Kita prihatin bahwa keadaan ini tidak kunjung membaik. Mari sandingkan data di atas dengan tiga tahun sebelumnya. "Human Development Report 2008/2009" yang dikeluarkan UNDP menyatakan minat membaca masyarakat di Indonesia berada pada peringkat 96 dari negara di seluruh dunia. Ini sejajar dengan Bahrain, Malta, dan Suriname. Lalu, pada pertengahan 2009, Organisasi Pengembangan Kerja sama Ekonomi (OECD) mengatakan bahwa budaya baca masyarakat Indonesia menempati posisi terendah dari 52 negara di kawasan Asia Timur.

Terkait dengan data di atas, jika panitia 'Socrates Award' kagum dengan adanya 800 perpustakaan di Surabaya, semoga kita bisa mengambil 'pesan' bahwa ratusan perpustakaan itu diharapkan akan mampu menaikkan minat baca masyarakat. Artinya apa? Kita harus meniru Surabaya untuk menyediakan TMB sebanyak-banyaknya.

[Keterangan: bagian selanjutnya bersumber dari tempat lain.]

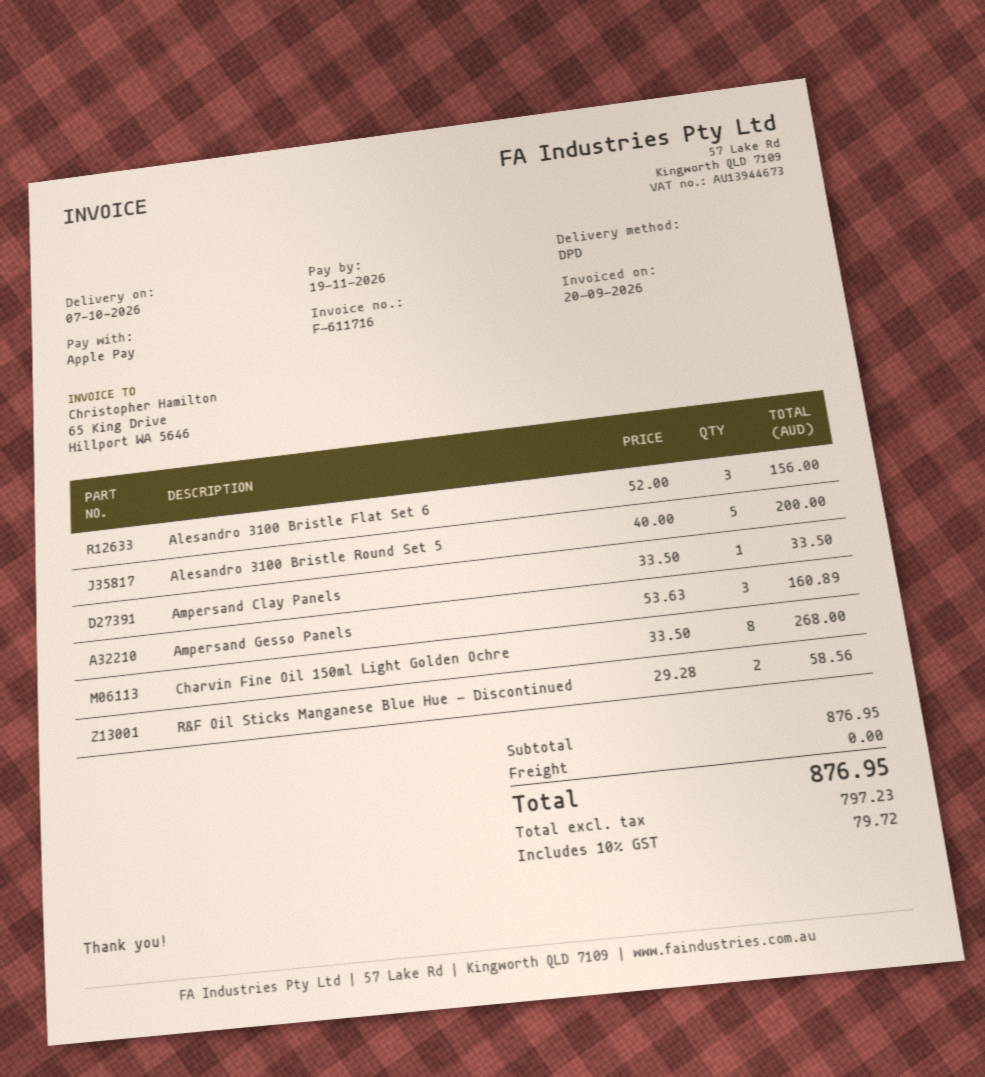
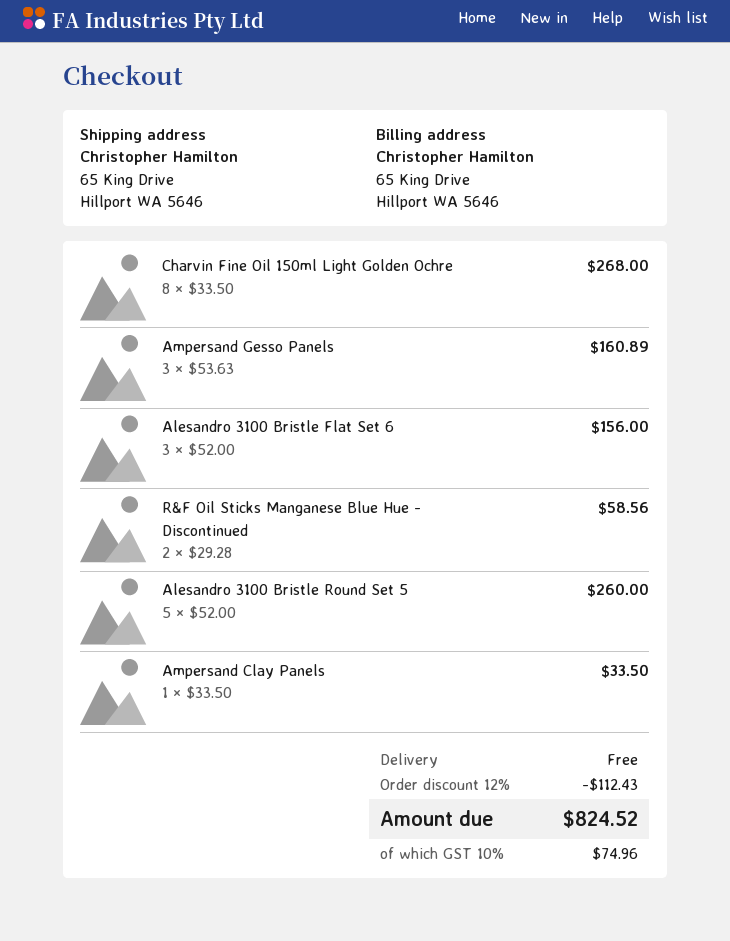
Alesandro 3100 Bristle Round Set 5: 5 x 40.00 = 200.00 -> 5 x 52.00 = 260.00
discount: none -> 12% = 112.43
tax: 10% = 79.72 -> 10% = 74.96
total: 876.95 -> 824.52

Kita tahu, nilai lebih TBM, antara lain, lokasinya yang dekat dengan pusat-pusat kegiatan masyarakat (seperti di balai RW, stasiun KA, pusat perbelanjaan, rumah sakit). Harapannya, masyarakat tergoda untuk menghabiskan waktunya dengan membaca karena posisi bahan bacaan ada di sejangkauan tangan mereka.

Alhasil, kepada pemerintah kota mana pun di Indonesia, mari seriusi pembangunan dan pengembangan TBM seserius saat membangun taman-taman bunga. Ayo kita jemput peradaban mulia, antara lain dengan cara banyak membaca buku.